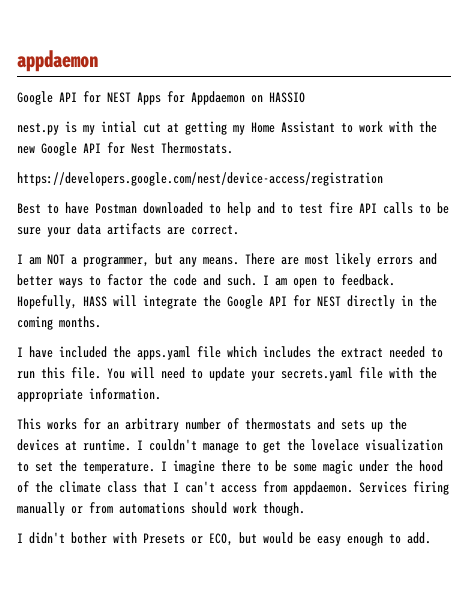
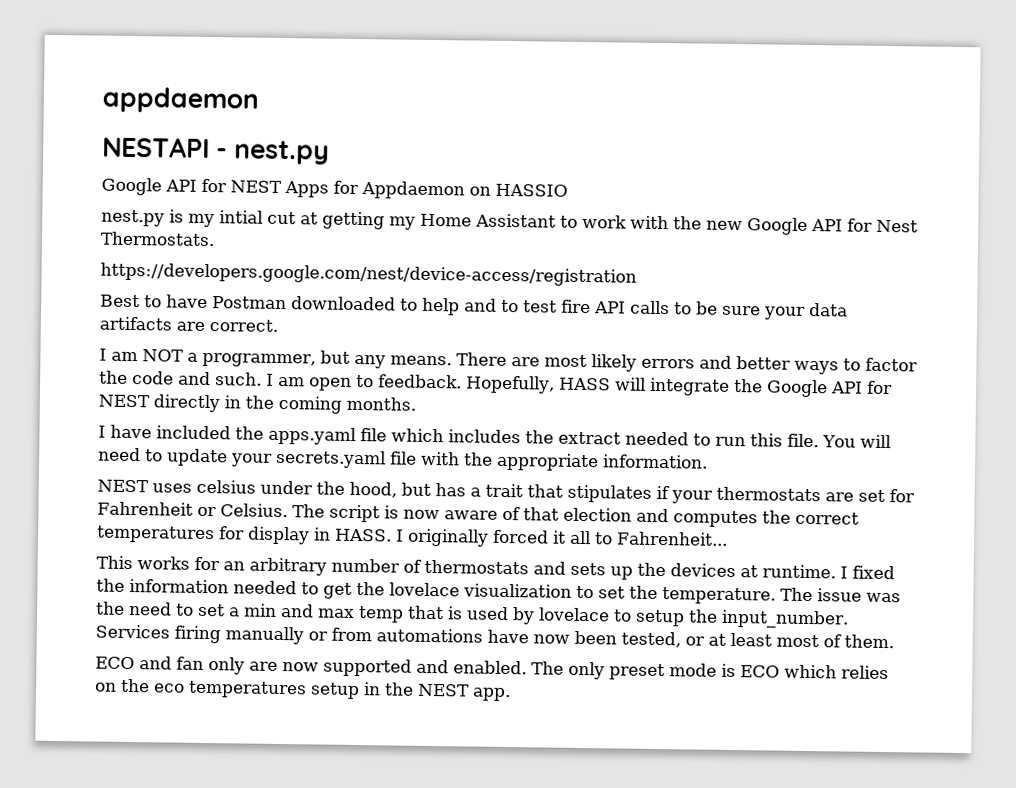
(98, 61) none -> [102,136,331,165] // NESTAPI - nest.py
(161, 394) none -> [97,479,915,504] [97,501,859,528] [97,525,728,547] // NEST uses celsius under the hood, but has a trait that stipulates if your thermostats are set for Fahrenheit or Celsius. The script is now aware of that election and computes the correct temperatures for display in HASS. I originally forced it all to Fahrenheit...
[149,439,239,453] couldn't manage -> [852,565,895,580] [96,578,297,595] fixed the information needed
[161,460,443,474] [17,481,353,495] I imagine there to be some magic under the hood of the climate class that I can't access from appdaemon. -> [780,587,901,603] [96,601,849,629] The issue was the need to set a min and max temp that is used by lovelace to setup the input_number.
[191,502,305,516] [17,532,431,546] should work though. // I didn't bother with Presets or ECO, but would be easy enough to add. -> [487,629,894,649] [95,656,889,681] [95,678,511,702] have now been tested, or at least most of them. // ECO and fan only are now supported and enabled. The only preset mode is ECO which relies on the eco temperatures setup in the NEST app.

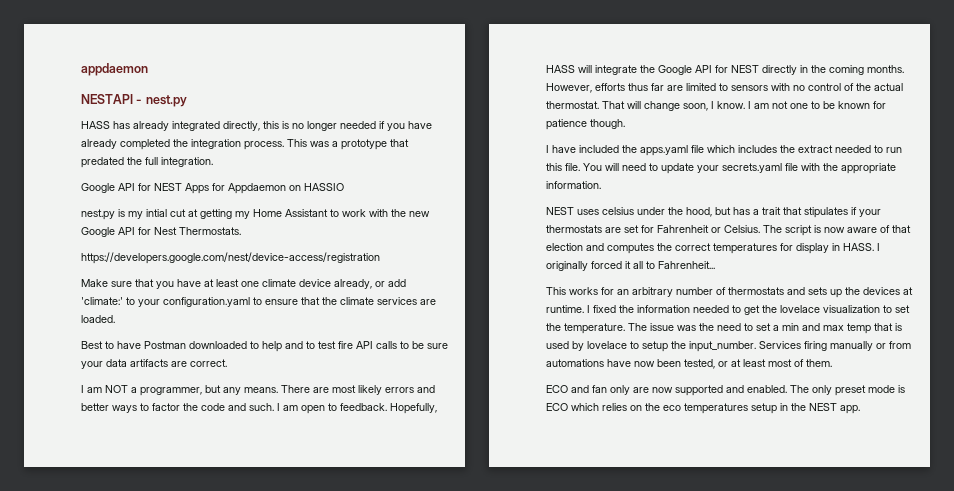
(331, 152) none -> [81,121,432,131] [81,139,409,150] [81,157,213,168] // HASS has already integrated directly, this is no longer needed if you have already completed the integration process. This was a prototype that predated the full integration.
(637, 274) none -> [81,279,406,289] [81,297,436,307] [81,315,115,323] // Make sure that you have at least one climate device already, or add 'climate:' to your configuration.yaml to ensure that the climate services are loaded.
(416, 403) none -> [546,83,903,93] [546,101,886,111] [546,119,625,130] However, efforts thus far are limited to sensors with no control of the actual thermostat. That will change soon, I know. I am not one to be known for patience though.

* **What you are asked to do**
Copy out each line of the entries where the word "HASS" is found.

* **Answer to the problem**
(161, 394) none -> [97,479,915,504] [97,501,859,528] [97,525,728,547] // NEST uses celsius under the hood, but has a trait that stipulates if your thermostats are set for Fahrenheit or Celsius. The script is now aware of that election and computes the correct temperatures for display in HASS. I originally forced it all to Fahrenheit...
(331, 152) none -> [81,121,432,131] [81,139,409,150] [81,157,213,168] // HASS has already integrated directly, this is no longer needed if you have already completed the integration process. This was a prototype that predated the full integration.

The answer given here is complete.